И невозможно остаться бездейственным при всеобщем движении. В самом начале революции, честно говоря, обидно было Василию Алексеевичу не стать министром юстиции, да и вообще никем, хотя, кажется, не было более популярного и проницательного оратора в Думах от 2-й до 4-й. Из самых видных людей в России — и вдруг никем?.. (Не из жажды власти, а: ведь не сделают, как надо.) Но быстро смирил себя — и явной беспомощностью правительства, и собственным вкладом работы, где ему досталось.
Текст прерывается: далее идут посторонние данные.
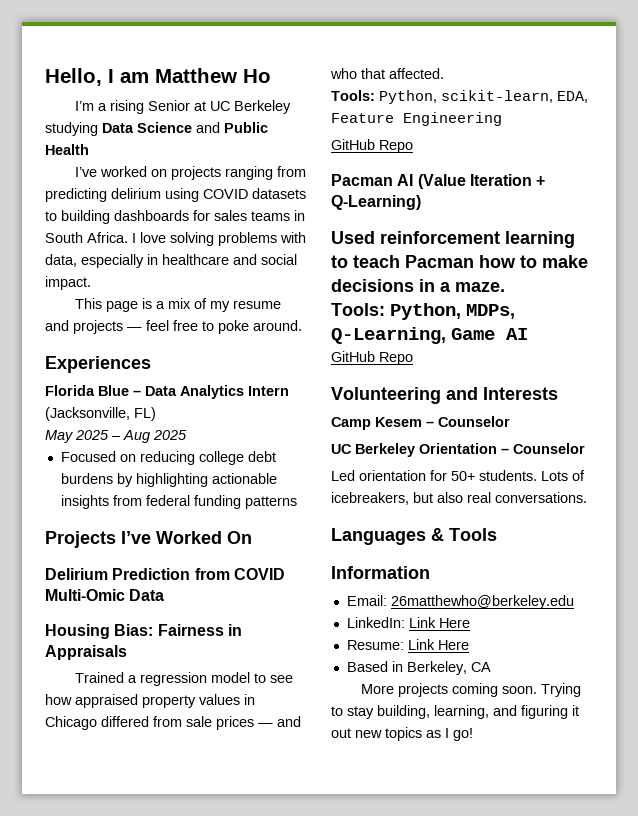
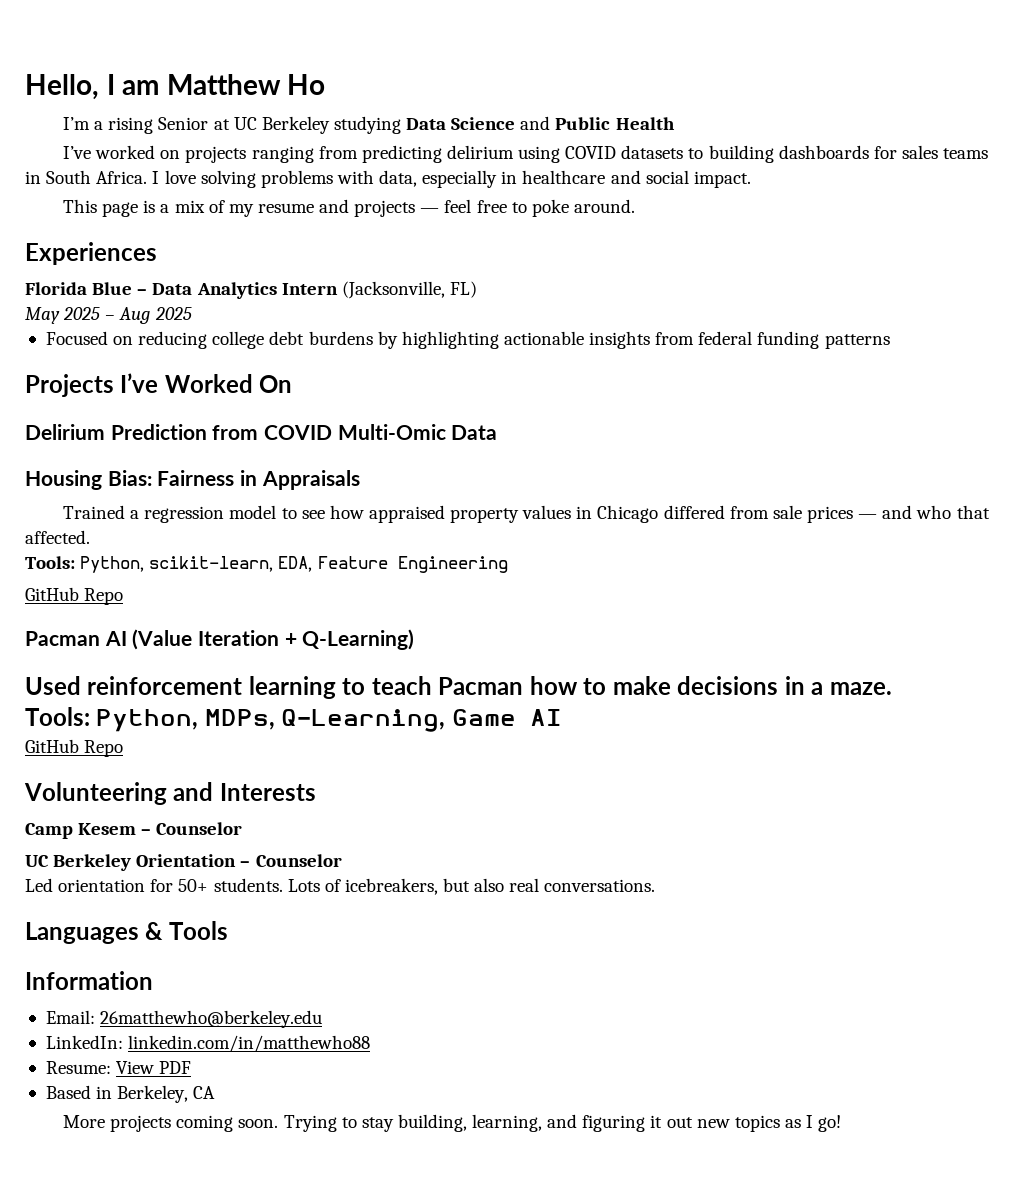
- LinkedIn: Link Here
+ LinkedIn: linkedin.com/in/matthewho88
- Resume: Link Here
+ Resume: View PDF

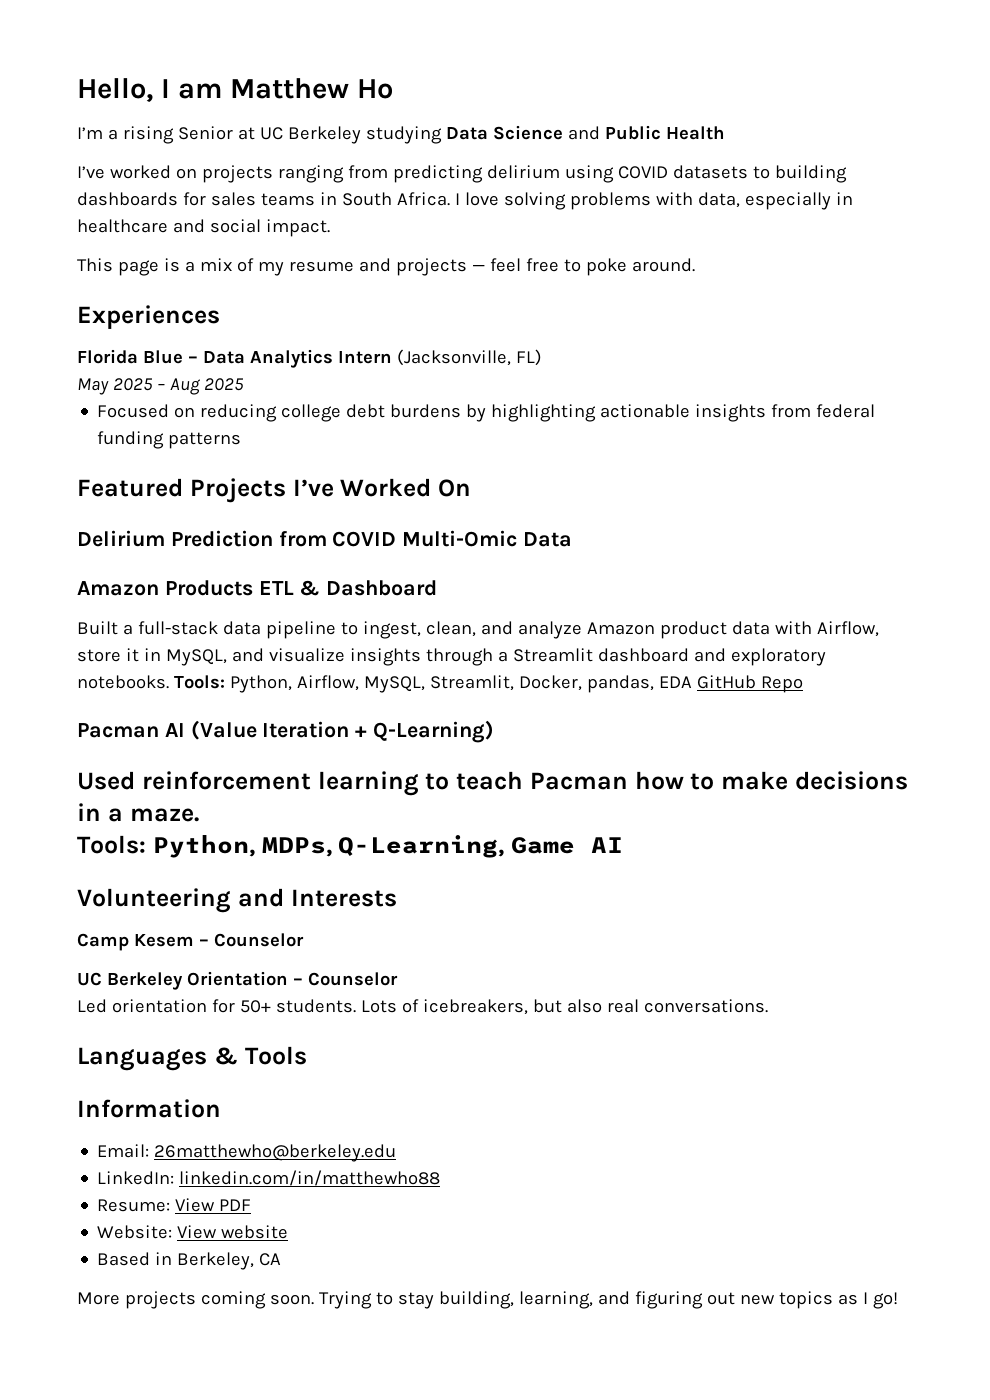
- Projects I’ve Worked On
+ Featured Projects I’ve Worked On
- Housing Bias: Fairness in Appraisals
- Trained a regression model to see how appraised property values in Chicago differed from sale prices — and who that affected.
- Tools: Python, scikit-learn, EDA, Feature Engineering
- GitHub Repo
+ Amazon Products ETL & Dashboard
+ Built a full-stack data pipeline to ingest, clean, and analyze Amazon product data with Airflow, store it in MySQL, and visualize insights through a Streamlit dashboard and exploratory notebooks. Tools: Python, Airflow, MySQL, Streamlit, Docker, pandas, EDA GitHub Repo
  Tools: Python, MDPs, Q-Learning, Game AI
- GitHub Repo
+ Website: View website
- Trying to stay building, learning, and figuring it out new topics as I go!
+ Trying to stay building, learning, and figuring out new topics as I go!

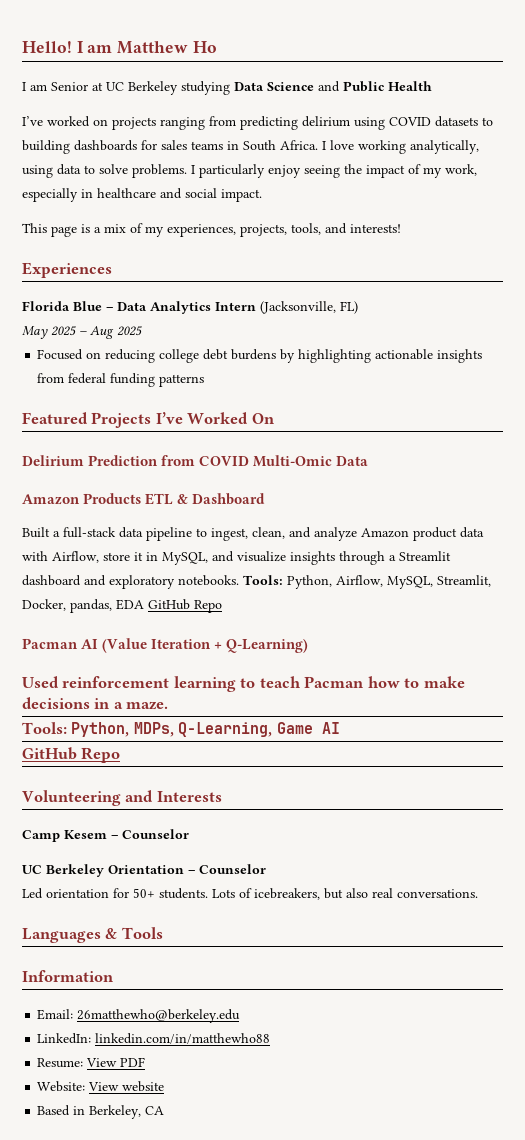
- Hello, I am Matthew Ho
+ Hello! I am Matthew Ho
- I’m a rising Senior at UC Berkeley studying Data Science and Public Health
+ I am Senior at UC Berkeley studying Data Science and Public Health
- I love solving problems with data, especially in healthcare and social impact.
+ I love working analytically, using data to solve problems. I particularly enjoy seeing the impact of my work, especially in healthcare and social impact.
- This page is a mix of my resume and projects — feel free to poke around.
+ This page is a mix of my experiences, projects, tools, and interests!
  Tools: Python, MDPs, Q-Learning, Game AI
+ GitHub Repo
- More projects coming soon. Trying to stay building, learning, and figuring out new topics as I go!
О том, что Керенский назначен министром юстиции, язвил Маклаков: назначен в то ведомство, где меньше всего может принести государству вреда. Сам же Маклаков сперва участвовал в разработке проекта политической амнистии. Потом возглавил комиссию по пересмотру уголовного уложения. Много интересных моментов возникало там. Сохранить или отменить статью о „преступных призывах”? Большинство членов склонялось — отменить: и потому, что нет практических сил преследовать их, и потому, что это противоречило бы достигнутой свободе слова. Но Маклаков убедил сохранить, таким примером: а что вы станете делать, если услышите „бей жидов”? Удобнее статью сохранить, чем потом заново вводить и станут кричать: „новая реакция!”. Но исключили „призыв к нарушению воинскими чинами обязанностей службы” — ибо это теперь на каждом шагу, и нет сил бороться. Так же и — „восхваление преступных деяний”. Смягчили — о „скопищах с целью совершения тяжёлого преступления”, ибо эти толпы тоже на каждом шагу. Но, бессильно пропустив все глумления над русским гербом и флагом, ввели новую статью: „об умышленном надругательстве над государственным гербом или державным знаком дружественного России государства”: из-за возникающих теперь демонстраций против союзников.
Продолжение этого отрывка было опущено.